◆ Exercise description ◆
With the pictures removed, the data below must be transcribed in full and exactly.

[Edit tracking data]
**********
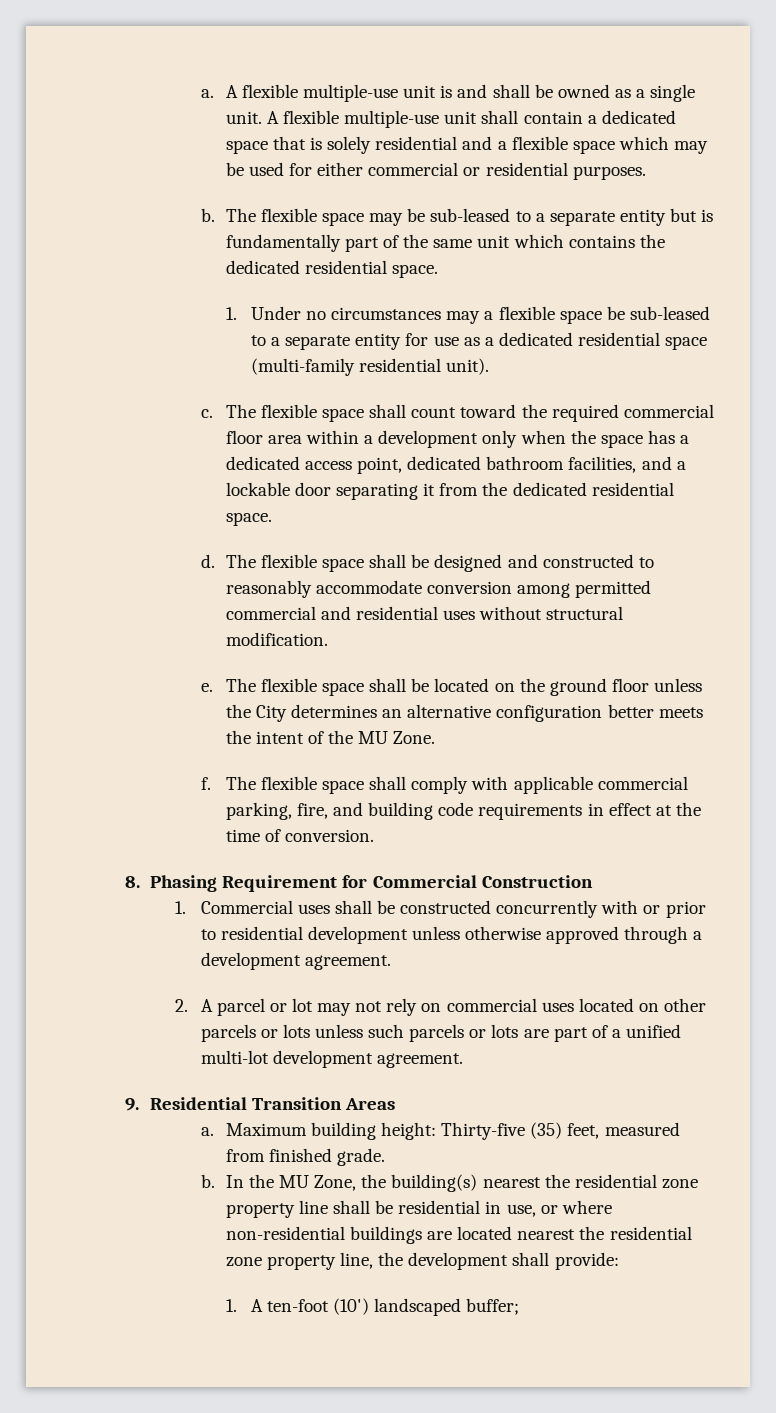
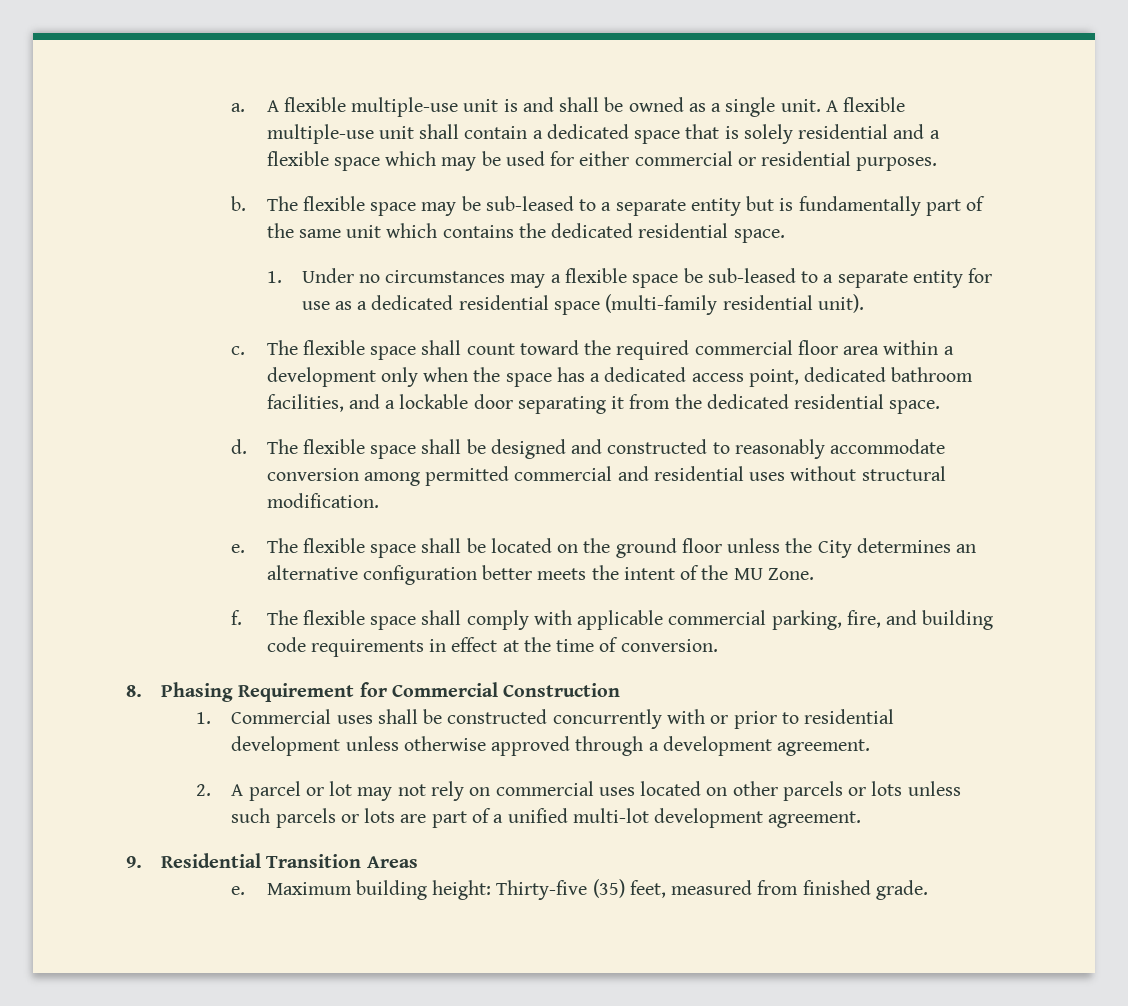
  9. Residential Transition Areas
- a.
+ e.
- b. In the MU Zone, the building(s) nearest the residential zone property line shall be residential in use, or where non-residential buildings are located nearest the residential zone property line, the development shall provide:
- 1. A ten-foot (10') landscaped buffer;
**********
◆ Answer section ◆
  9. Residential Transition Areas
- a.
+ e.
- b. In the MU Zone, the building(s) nearest the residential zone property line shall be residential in use, or where non-residential buildings are located nearest the residential zone property line, the development shall provide:
- 1. A ten-foot (10') landscaped buffer;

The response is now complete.